AI-Assisted Accessibility Remediation with Mandatory Verification Gates

Large language models can draft alt text, ARIA labels, and heading-structure corrections far faster than a human can type them — but a model’s output is a suggestion, never a verified fix. This guide is part of Automated Remediation & Accessibility Fixing Patterns, and its core thesis is simple: treat every AI-proposed change as untrusted input that must pass an automated re-scan and a human review before it is allowed to merge. The danger is not that a model is wrong occasionally; it is that a model is confidently wrong and an unguarded pipeline will ship that confidence straight to production.

Key implementation targets:

Wrap any model-generated fix in a re-scan gate using axe-core before it can advance.
Require a human approval step — AI proposals are never auto-merged.
Validate ARIA correctness against WCAG 2.2 SC 4.1.2 and reject regressions that add new violations.
Record provenance so every accepted suggestion is traceable to the prompt and model that produced it.

Every AI-proposed fix must clear an automated re-scan and a human review; either gate can bounce it back to the model.

The Problem: Confident Output Is Not Verified Output

A model asked to label an icon button might return aria-label="Submit" for a control that actually deletes a record. It might invent alt text describing an image it never saw, or restructure headings in a way that reads plausibly but breaks the document outline. None of these failures are detectable by reading the diff alone — they require re-measuring the page against the same rules that flagged the original defect. The only safe architecture is one where the model never touches the merge button: it produces a candidate, and an automated tool plus a human decide whether the candidate is real.

This matters more for accessibility than for most code, because the failure mode is silent. A broken aria-label does not throw an exception or turn a test red on its own — it simply misinforms an assistive-technology user. That is exactly why the re-scan gate and the human gate are non-negotiable.

Key Implementation Targets

The pipeline has four moving parts: a generation step that prompts a model with the violating node and its context, a constraint layer that rejects malformed output before it ever reaches a browser, a re-scan that proves the fix removes the original violation and introduces no new one, and a human review surface where a person approves or rejects with full context.
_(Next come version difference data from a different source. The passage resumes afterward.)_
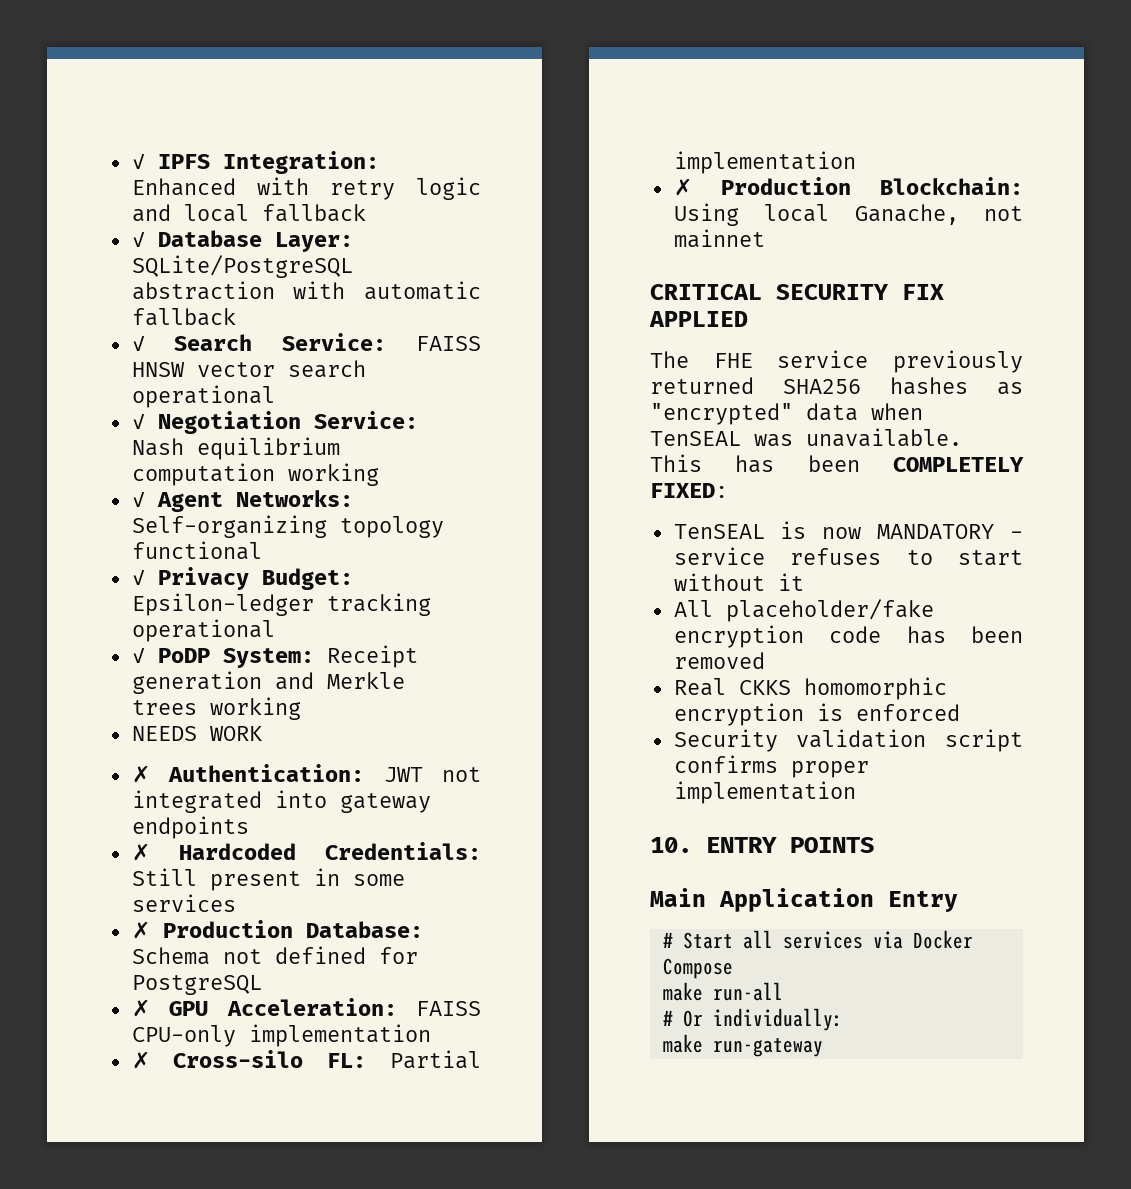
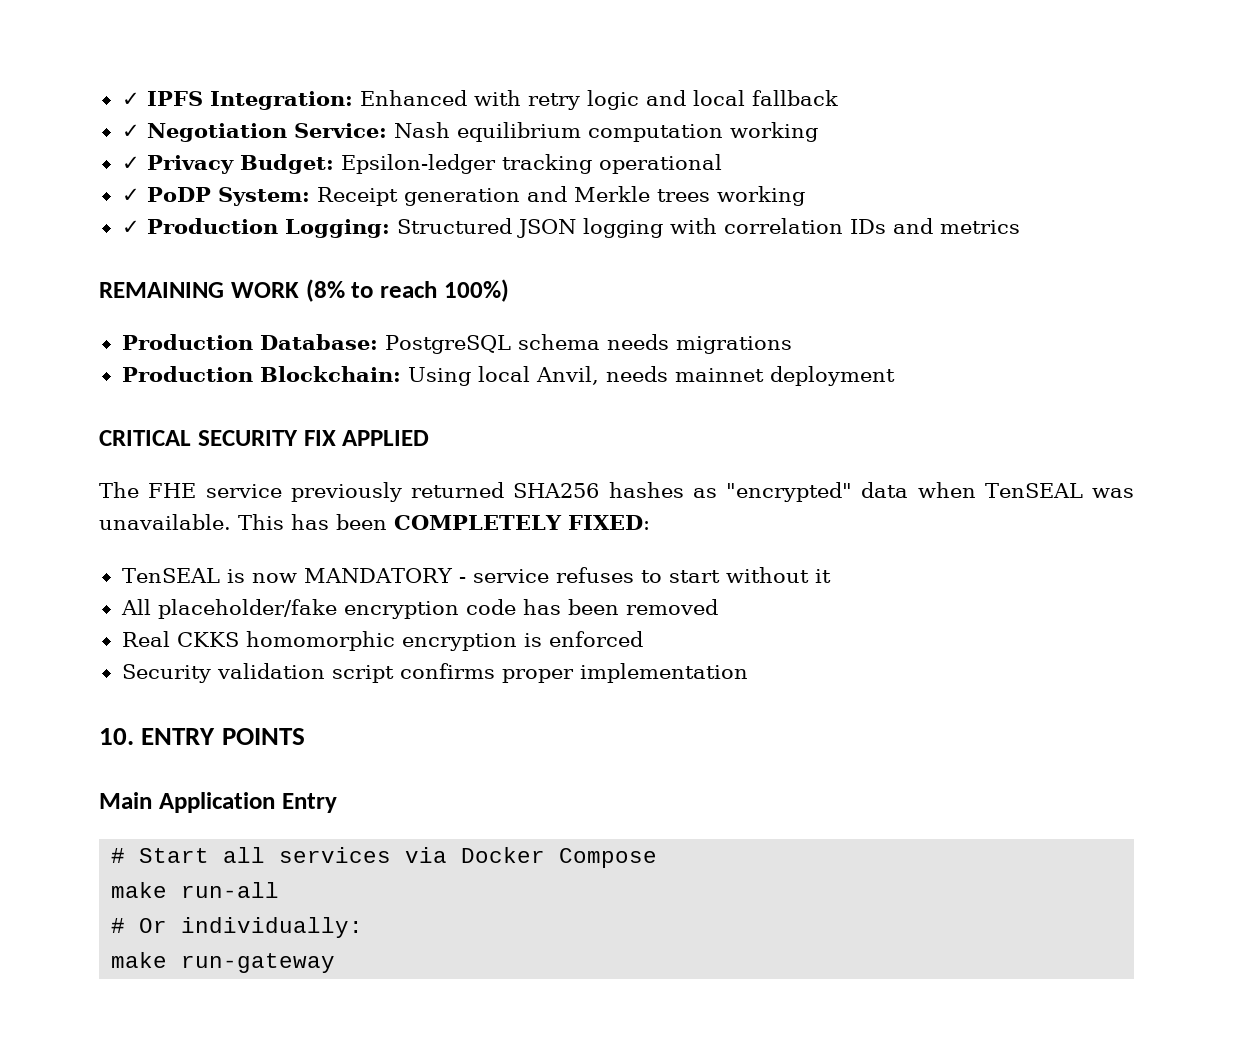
- ✓ Database Layer: SQLite/PostgreSQL abstraction with automatic fallback
- ✓ Search Service: FAISS HNSW vector search operational
- ✓ Agent Networks: Self-organizing topology functional
- NEEDS WORK
- ✗ Authentication: JWT not integrated into gateway endpoints
- ✗ Hardcoded Credentials: Still present in some services
- ✗ Production Database: Schema not defined for PostgreSQL
- ✗ GPU Acceleration: FAISS CPU-only implementation
- ✗ Cross-silo FL: Partial implementation
- ✗ Production Blockchain: Using local Ganache, not mainnet
+ ✓ Production Logging: Structured JSON logging with correlation IDs and metrics
+ REMAINING WORK (8% to reach 100%)
+ Production Database: PostgreSQL schema needs migrations
+ Production Blockchain: Using local Anvil, needs mainnet deployment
Skipping any one of these turns “AI-assisted” into “AI-unsupervised.”

Prerequisites

axe-core (axe-core >= 4.9) installed and configured for your framework
A test runner that can mount the patched component or serve the patched page
Node.js >= 20 for the validation scripts
A model endpoint reachable from CI via a secret-stored API key (provider-agnostic)
Branch protection so AI-authored branches cannot self-merge

1. Generate a Candidate, Never a Commit

The generation step must output structured data, not a patch applied in place. Prompt the model with the failing element, its accessible context, and an explicit instruction set, then capture the proposal as JSON for downstream validation.

// suggest.js — produces a candidate fix, applies nothing
import fs from "node:fs";

async function suggestFix(violation) {
  // violation: { html, target, ruleId, contextText }
  const prompt = [
    "You propose a single accessibility fix. Output JSON only:",
    '{ "attribute": "aria-label", "value": "..." }',
    "Rules: <= 80 chars, no leading/trailing space, do not include the",
    'word "button" in an aria-label, language must match the page.',
    `Element: ${violation.html}`,
    `Nearby text: ${violation.contextText}`,
  ].join("\n");

  const res = await callModel(prompt); // provider-agnostic wrapper
  const candidate = JSON.parse(res.text); // throws on malformed output
  candidate.ruleId = violation.ruleId;
  candidate.target = violation.target;
  return candidate; // returned, not written to source
}

export async function suggestAll(violations) {
  const out = [];
  for (const v of violations) out.push(await suggestFix(v));
  fs.writeFileSync("candidates.json", JSON.stringify(out, null, 2));
  return out;
}

The deeper validation of these accessible-name proposals — length, redundant-role wording, and WCAG 2.2 SC 2.5.3 label-in-name — is covered in Using LLMs to Suggest ARIA Labels Safely.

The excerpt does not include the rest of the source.